From Publishers Weekly

Prague-born Lustig (The Bitter Smell of Almonds) adds this chronicle of a resilient teenage girl to his highly regarded oeuvre of spare and haunting novels rooted in the Holocaust. The "lovely green eyes" of the title belong to 15-year-old Hanka "Skinny" Kaudersova, a shy, ginger-haired girl and the only member of her family to avoid death in Auschwitz. At first a cleaner in a camp hospital lab (where the doctor sterilizes her), she continues to evade extermination by lying about her age and her heritage (passing herself as Aryan) and is requisitioned as a prostitute in the German military field brothels. In a typical workday, Hanka services at least a dozen soldiers, many of whom are distraught and violent.
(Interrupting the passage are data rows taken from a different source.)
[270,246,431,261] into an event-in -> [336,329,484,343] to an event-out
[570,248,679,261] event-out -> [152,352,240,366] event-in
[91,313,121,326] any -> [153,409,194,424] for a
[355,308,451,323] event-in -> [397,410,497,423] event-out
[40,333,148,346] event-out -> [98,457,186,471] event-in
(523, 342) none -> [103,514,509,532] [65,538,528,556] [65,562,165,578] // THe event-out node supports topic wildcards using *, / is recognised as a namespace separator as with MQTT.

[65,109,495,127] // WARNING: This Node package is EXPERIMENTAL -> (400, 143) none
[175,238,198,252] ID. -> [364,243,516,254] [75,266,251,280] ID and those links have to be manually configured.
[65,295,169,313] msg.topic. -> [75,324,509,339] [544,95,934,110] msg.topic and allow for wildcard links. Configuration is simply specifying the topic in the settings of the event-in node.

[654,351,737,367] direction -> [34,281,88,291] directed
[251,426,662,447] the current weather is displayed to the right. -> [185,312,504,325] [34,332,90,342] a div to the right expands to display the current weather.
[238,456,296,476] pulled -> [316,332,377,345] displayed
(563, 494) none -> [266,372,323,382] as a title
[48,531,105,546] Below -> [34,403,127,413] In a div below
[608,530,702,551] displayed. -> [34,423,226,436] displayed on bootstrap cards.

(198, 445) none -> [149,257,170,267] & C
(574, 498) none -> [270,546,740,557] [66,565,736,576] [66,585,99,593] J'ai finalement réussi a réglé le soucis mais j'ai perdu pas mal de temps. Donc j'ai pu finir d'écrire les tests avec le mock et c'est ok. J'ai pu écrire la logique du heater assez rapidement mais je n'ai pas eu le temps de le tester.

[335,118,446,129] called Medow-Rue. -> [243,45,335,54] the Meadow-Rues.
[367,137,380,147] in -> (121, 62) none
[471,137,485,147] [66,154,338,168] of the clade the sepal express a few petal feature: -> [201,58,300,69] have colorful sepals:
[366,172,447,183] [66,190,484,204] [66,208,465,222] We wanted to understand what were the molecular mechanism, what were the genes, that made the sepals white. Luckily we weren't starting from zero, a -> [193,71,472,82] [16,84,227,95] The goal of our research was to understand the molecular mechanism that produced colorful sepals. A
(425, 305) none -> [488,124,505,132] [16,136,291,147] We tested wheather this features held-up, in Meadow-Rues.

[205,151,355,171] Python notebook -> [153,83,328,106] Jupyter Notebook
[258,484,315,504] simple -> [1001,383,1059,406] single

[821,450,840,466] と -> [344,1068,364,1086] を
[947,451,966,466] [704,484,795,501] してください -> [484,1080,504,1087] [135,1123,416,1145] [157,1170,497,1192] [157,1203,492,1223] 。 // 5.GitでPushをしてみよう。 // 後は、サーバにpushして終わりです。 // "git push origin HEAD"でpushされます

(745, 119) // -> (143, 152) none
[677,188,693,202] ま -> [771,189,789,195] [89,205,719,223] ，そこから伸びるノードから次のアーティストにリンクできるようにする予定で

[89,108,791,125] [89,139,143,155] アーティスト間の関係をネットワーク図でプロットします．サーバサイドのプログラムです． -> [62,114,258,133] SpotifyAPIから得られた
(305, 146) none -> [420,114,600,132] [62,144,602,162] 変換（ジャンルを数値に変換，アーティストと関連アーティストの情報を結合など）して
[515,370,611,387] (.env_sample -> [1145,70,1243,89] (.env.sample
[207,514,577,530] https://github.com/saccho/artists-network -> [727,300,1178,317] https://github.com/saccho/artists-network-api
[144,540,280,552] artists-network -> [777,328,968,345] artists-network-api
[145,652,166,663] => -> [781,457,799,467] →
Lustig presents the brothel clients as fully rounded characters, both viciously prejudiced against Jews and kind to the (Czech, they think) girl whose body they use. Constant hunger, freezing temperatures and disease further weaken Skinny's spirit, but as the war ends, she realizes she must search for her place in a world built on ashes. A rabbi, who is himself drowning in despair, attempts to offer her solace, but she's unable to shed her shame and guilt. Back in Prague, agonized by nightmarish memories, she settles in with a group of survivors and meets the narrator, whose declaration of love eventually thaws her heart. Lustig's prose is evocative at the same time it is sparse, even during harrowing scenes of physical and mental cruelty. Aided by a fine translation, this is a stunning work, worthy of comparison to those by Elie Wiesel and Primo Levi. In imagining the ordeal of a young girl "who had looked on the devil 12 times a day," Lustig has created an unforgettable character within whom "remembrance and oblivion contended," but who still summons the courage to affirm life.
Copyright 2002 Cahners Business Information, Inc. --This text refers to an out of print or unavailable edition of this title.

From Library Journal

A Feldhure, or army prostitute, working in Feldbordell No. 232 Ost somewhere near the eastern front during World War II, Skinny is known to the German soldiers who frequent the camp brothel as Lovely Green Eyes. Managing to pass as a gentile and lying about her age the 15-year-old comes by her position after her entire family perishes at Auschwitz-Birkenau. In the brothel, her daily quota is a dozen German soldiers, sometimes more, back from the front. With the sparest prose whose harrowing monotone only increases our sensation of horror, the author covers Skinny's daily routine amid the executions, medical experiments, gassings, and incinerations that are the fabric of camp life. This includes listening in her cubicle to the rantings of German officers convinced that the Reich will last forever. With this highly original novel, written in the tradition of bearing witness, Lustig (The Bitter Smell of Almonds), himself a survivor of the death camps, brings our understanding one step closer to the abyss in which countless millions died. Recommended for all literary collections. Edward Cone, New York
Copyright 2002 Cahners Business Information, Inc. --This text refers to an out of print or unavailable edition of this title.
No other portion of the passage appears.